Considérer que certains aliments créent une dépendance pourrait conduire à de nouvelles approches en matière de justice sociale, de soins cliniques et de politiques publiques. Les politiques mises en œuvre au Chili et au Mexique (taxes, étiquetage et commercialisation) sont associées à des réductions de l’apport calorique et à l’achat d’aliments riches en sucre, en graisses saturées et en sel, par exemple. Au Royaume-Uni, un programme de réduction du sel a été associé à une diminution des décès dus aux accidents vasculaires cérébraux et aux maladies coronariennes.

Les co-auteurs représentent une expertise internationale en matière de dépendance alimentaire, de physiologie nutritionnelle, de signalisation de la récompense intestinale et cérébrale, de politique alimentaire, de dépendance comportementale et de troubles de l’alimentation. Ils demandent plus d’études et de données scientifiques sur les aliments ultra-transformés.

"Étant donné la prévalence de ces aliments (ils représentent 58 pour cent des calories consommées aux États-Unis), il y a beaucoup de choses que nous ne savons pas." dit DiFeliceantonio.

Les chercheurs demandent que davantage d’études soient menées dans des domaines tels que : comment les caractéristiques complexes des aliments ultra-transformés se combinent pour augmenter leur potentiel de dépendance ; mieux définir quels aliments peuvent être considérés comme addictifs ; les différences entre les pays et les communautés, y compris les communautés défavorisées ; la valeur des messages de santé publique ; et des lignes directrices cliniques pour prévenir, traiter et contrôler la dépendance aux aliments ultra-transformés.

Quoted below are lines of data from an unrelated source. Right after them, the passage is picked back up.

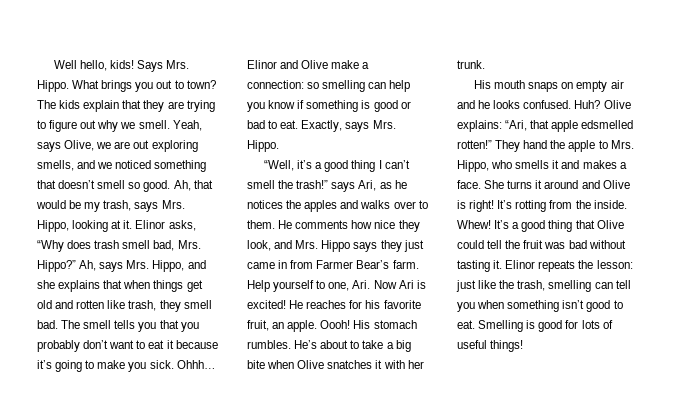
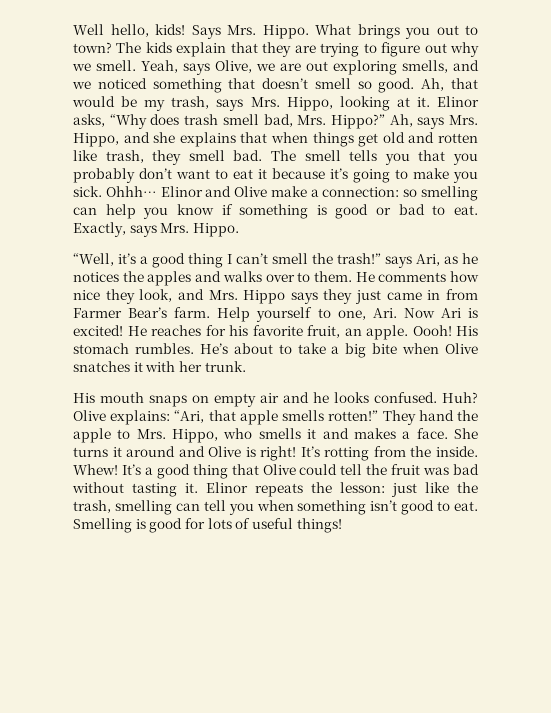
- Olive explains: “Ari, that apple edsmelled rotten!”
+ Olive explains: “Ari, that apple smells rotten!”

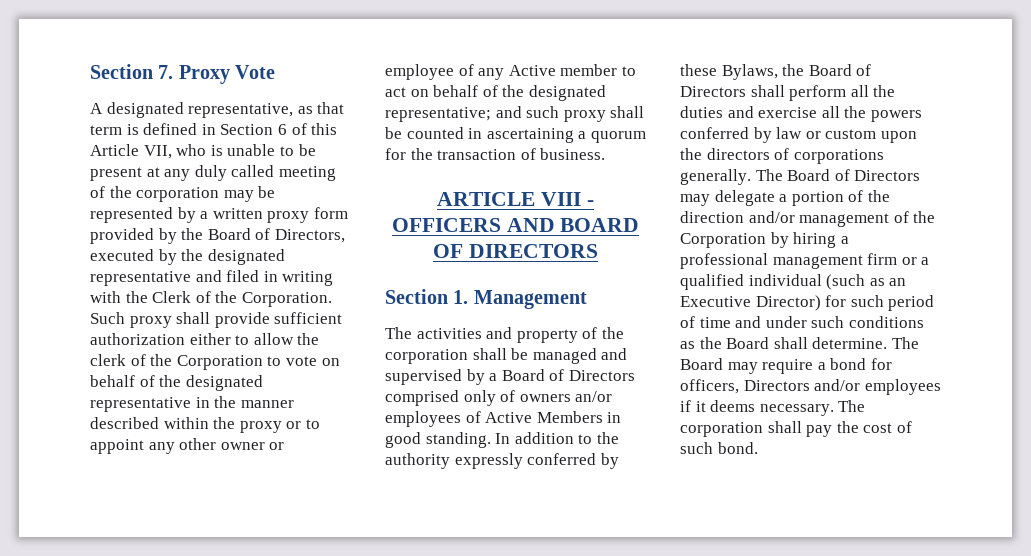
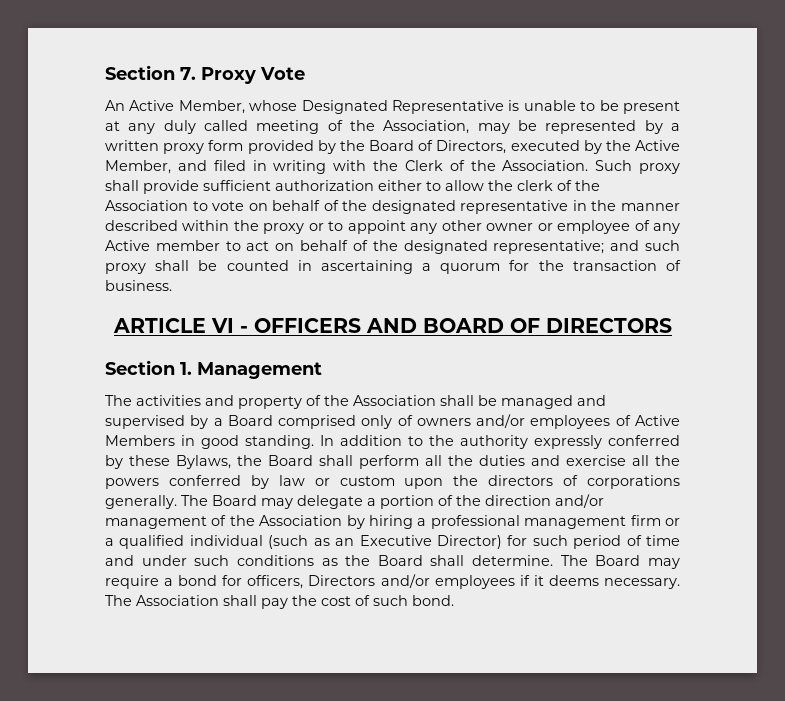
- A designated representative, as that term is defined in Section 6 of this Article VII, who is unable to be present at any duly called meeting of the corporation may be represented by a written proxy form provided by the Board of Directors, executed by the designated representative and filed in writing with the Clerk of the Corporation.
+ An Active Member, whose Designated Representative is unable to be present at any duly called meeting of the Association, may be represented by a written proxy form provided by the Board of Directors, executed by the Active Member, and filed in writing with the Clerk of the Association.
- Such proxy shall provide sufficient authorization either to allow the clerk of the Corporation to vote on behalf of the designated representative in the manner described within the proxy or to appoint any other owner or employee of any Active member to act on behalf of the designated representative;
+ Such proxy shall provide sufficient authorization either to allow the clerk of the Association to vote on behalf of the designated representative in the manner described within the proxy or to appoint any other owner or employee of any Active member to act on behalf of the designated representative;
- ARTICLE VIII - OFFICERS AND BOARD OF DIRECTORS
+ ARTICLE VI - OFFICERS AND BOARD OF DIRECTORS
- The activities and property of the corporation shall be managed and supervised by a Board of Directors comprised only of owners an/or employees of Active Members in good standing.
+ The activities and property of the Association shall be managed and supervised by a Board comprised only of owners and/or employees of Active Members in good standing.
- In addition to the authority expressly conferred by these Bylaws, the Board of Directors shall perform all the duties and exercise all the powers conferred by law or custom upon the directors of corporations generally.
+ In addition to the authority expressly conferred by these Bylaws, the Board shall perform all the duties and exercise all the powers conferred by law or custom upon the directors of corporations generally.
- The Board of Directors may delegate a portion of the direction and/or management of the Corporation by hiring a professional management firm or a qualified individual (such as an Executive Director) for such period of time and under such conditions as the Board shall determine.
+ The Board may delegate a portion of the direction and/or management of the Association by hiring a professional management firm or a qualified individual (such as an Executive Director) for such period of time and under such conditions as the Board shall determine.
- The corporation shall pay the cost of such bond.
+ The Association shall pay the cost of such bond.

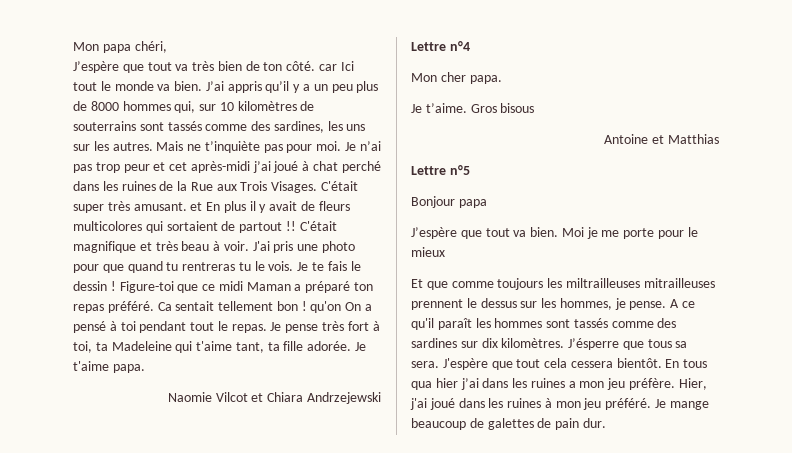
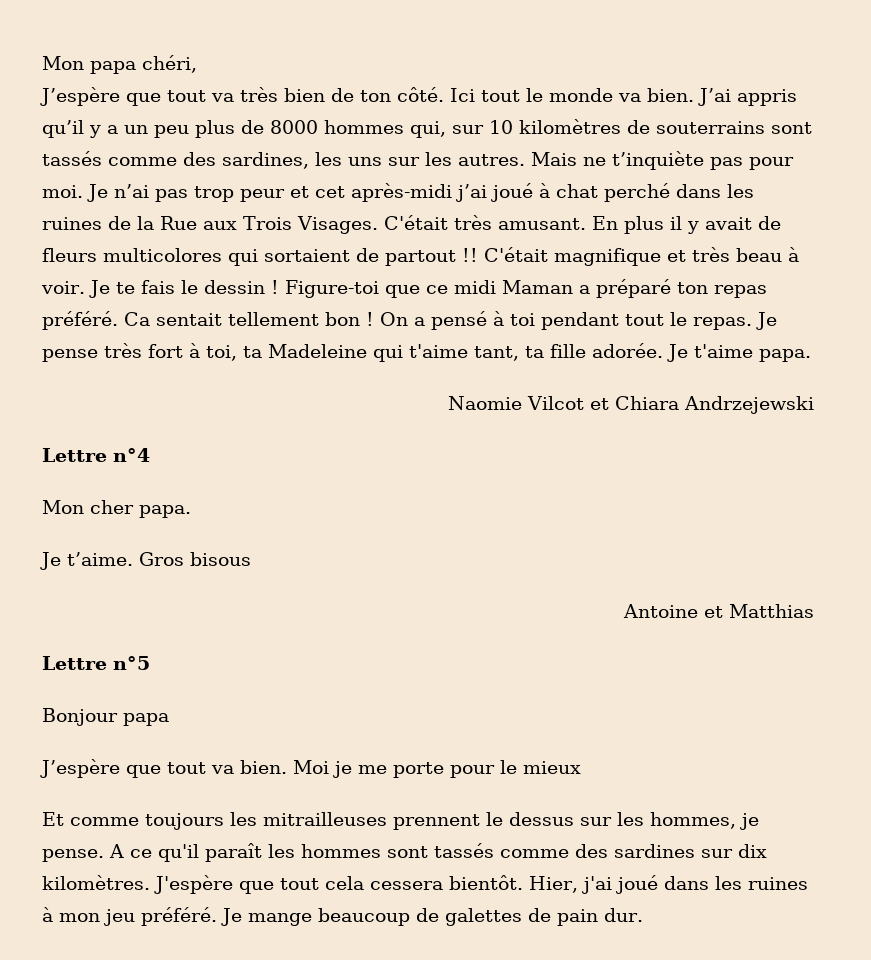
- J’espère que tout va très bien de ton côté. car Ici tout le monde va bien.
+ J’espère que tout va très bien de ton côté. Ici tout le monde va bien.
- C'était super très amusant. et En plus il y avait de fleurs multicolores qui sortaient de partout !!
+ C'était très amusant. En plus il y avait de fleurs multicolores qui sortaient de partout !!
- J'ai pris une photo pour que quand tu rentreras tu le vois.
- Ca sentait tellement bon ! qu'on On a pensé à toi pendant tout le repas.
+ Ca sentait tellement bon ! On a pensé à toi pendant tout le repas.
- Et que comme toujours les miltrailleuses mitrailleuses prennent le dessus sur les hommes, je pense.
+ Et comme toujours les mitrailleuses prennent le dessus sur les hommes, je pense.
- J’ésperre que tous sa sera.
- En tous qua hier j’ai dans les ruines a mon jeu préfère.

Outre Gearhardt et DiFeliceantonio, les auteurs incluent Nassib B. Bueno, professeur à l’Université fédérale d’Alagoas au Brésil ; Christina A. Roberto, professeure agrégée au Département d’éthique médicale et de politique de santé de la Perelman School of Medicine de l’Université de Pennsylvanie ; et Susana Jiménez-Murcia et Fernando Fernández-Aranda, tous deux professeurs au département de psychologie clinique de l’hôpital universitaire Bellvitge en Espagne.

Échelle de dépendance alimentaire de Yale (YFAS)

  • L’échelle de dépendance alimentaire de Yale évalue les 11 critères de symptômes des troubles liés à l’usage de substances dans le DSM-5, y compris la diminution du contrôle sur l’alimentation, les fringales, le sevrage et la consommation continue malgré les conséquences. négatif.
     
  • Un trouble lié à l’usage de substances est défini comme la présence d’au moins deux symptômes au cours de la dernière année et d’une déficience ou d’une détresse cliniquement significative.
     
  • Le YFAS a subi des tests psychométriques rigoureux et présente une forte cohérence interne et une fiabilité test-retest, ainsi qu’une validité convergente, discriminante et incrémentielle.
     
  • Il a été traduit dans plus de 12 langues, comme l’espagnol , le persan et le chinois, et ces versions présentent également de fortes propriétés psychométriques.